Ahead Of Election Results, Congress Sends 3 Senior Leaders To Manipur To Keep The Flock Together
Manipur Assembly Polls 2022: Congress move aims to keep the flock together in case of a hung assembly in the state.
New Delhi: The Congress party on Tuesday deputed general secretary Mukul Wasnik and Chhattisgarh Health Minister TS Singh Deo, besides senior leader Vincent Pala, for post-poll management in Manipur ahead of election results.
The move aims to keep the Congress flock together in case of a hung assembly in the state, news agency PTI reported.
Similar appointments have been made in Uttarakhand, Goa and Punjab too, which went to polls in the recently concluded elections.
The results of the 2022 assembly elections will be declared on Thursday, March 10.
Quoting sources, the PTI report said the appointments are part of the Congress's strategy to work out government formations in the states where no party gets a clear majority.
The sources also said there are plans to shift its newly-elected legislators to a "safe location" in the Congress-ruled states of Rajasthan and Chhattisgarh.
Party leader Priyanka Gandhi Vadra has seen the arrangements in place in Rajasthan in case the legislators are needed to be shifted there, the report said.
There are fears there could be "possible attempts by others to poach them", and that's why the newly elected legislators are needed to be kept in at "safe locations", the sources were quoted as saying.
There are chances of a hung assembly in Goa, Uttarakhand, Manipur and Punjab.
Results of all exit polls, including the one by ABP News-CVoter, have predicted a tight race in Uttarakhand and Goa.

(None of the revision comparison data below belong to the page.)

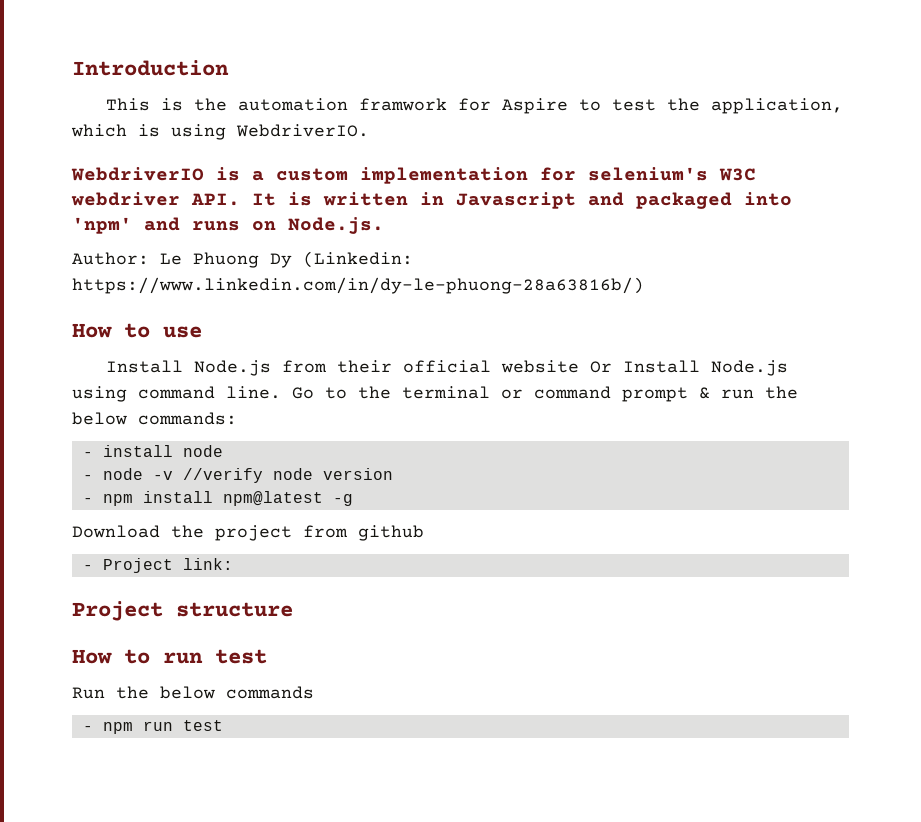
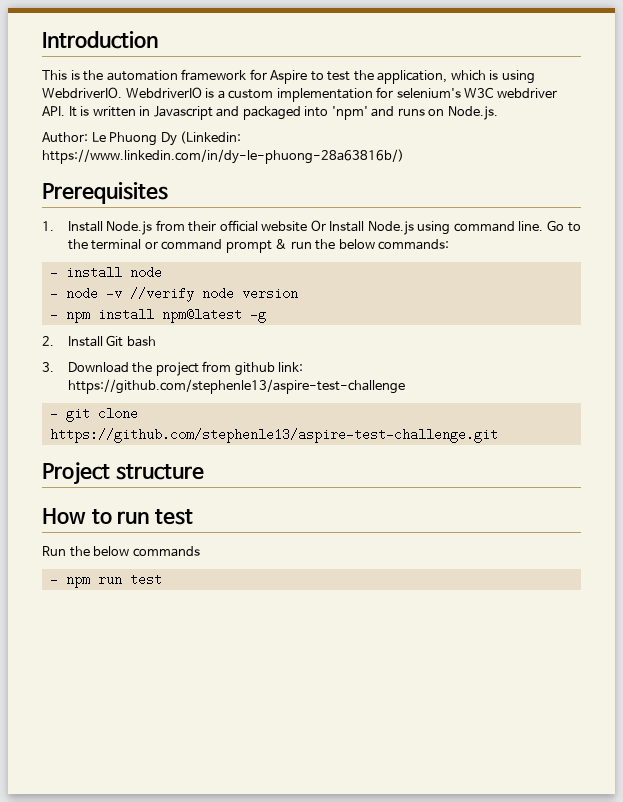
- This is the automation framwork for Aspire to test the application, which is using WebdriverIO.
- WebdriverIO is a custom implementation for selenium's W3C webdriver API. It is written in Javascript and packaged into 'npm' and runs on Node.js.
+ This is the automation framework for Aspire to test the application, which is using WebdriverIO. WebdriverIO is a custom implementation for selenium's W3C webdriver API. It is written in Javascript and packaged into 'npm' and runs on Node.js.
- How to use
- Install Node.js from their official website Or Install Node.js using command line.
+ Prerequisites
+ 1. Install Node.js from their official website Or Install Node.js using command line.
- Download the project from github
- - Project link:
+ 2. Install Git bash
+ 3. Download the project from github link: https://github.com/stephenle13/aspire-test-challenge
+ - git clone https://github.com/stephenle13/aspire-test-challenge.git

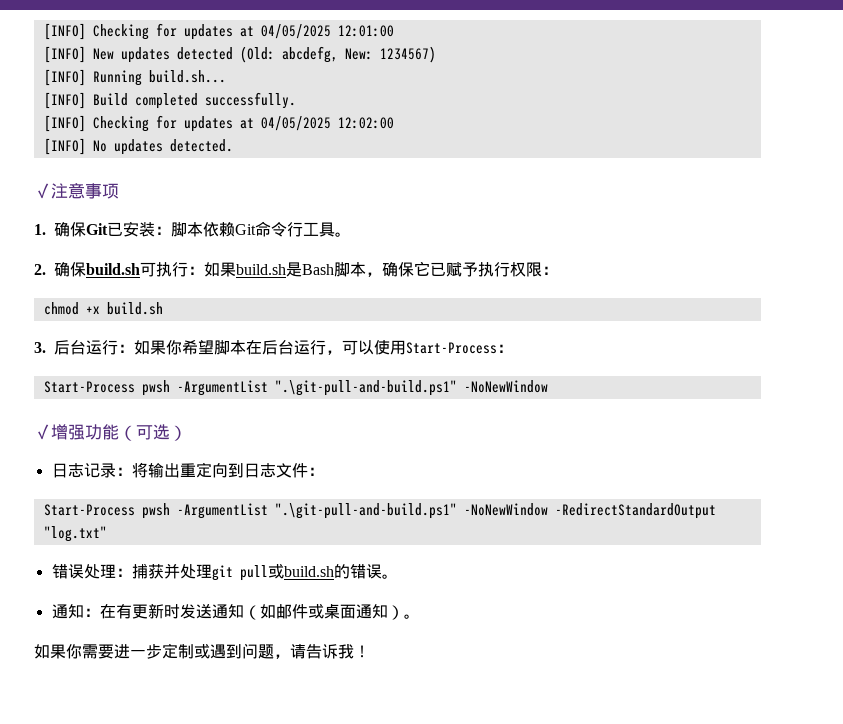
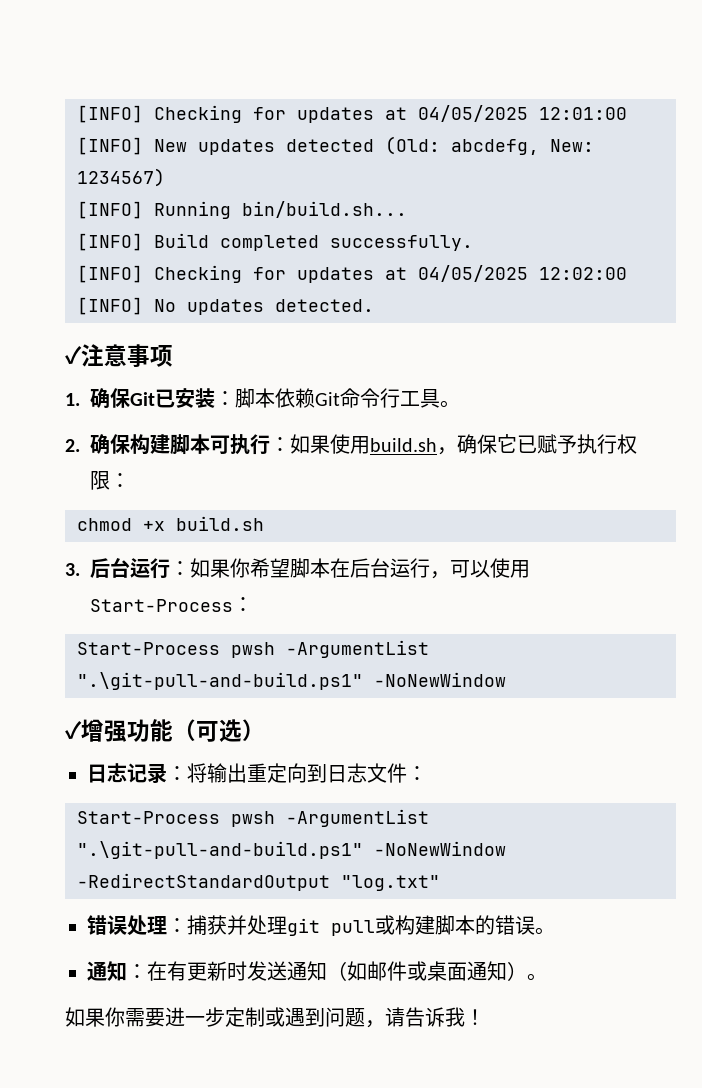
- [INFO] Running build.sh...
+ [INFO] Running bin/build.sh...
- 2.确保build.sh可执行：如果build.sh是Bash脚本，确保它已赋予执行权限：
+ 2.确保构建脚本可执行：如果使用build.sh，确保它已赋予执行权限：
- 错误处理：捕获并处理git pull或build.sh的错误。
+ 错误处理：捕获并处理git pull或构建脚本的错误。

While most of them projected a victory for the Aam Aadmi Party in Punjab, the ABP News-CVoter survey showed that the party could fall short of majority in the state.
The Congress, the sources said, is not taking any chances this time as the party had failed to form government in Goa and Manipur in 2017 despite emerging as the single largest party.
Ahead of the results, the party's in-charges and observers in various poll-bound states will also be stationed at the state headquarters, the report said.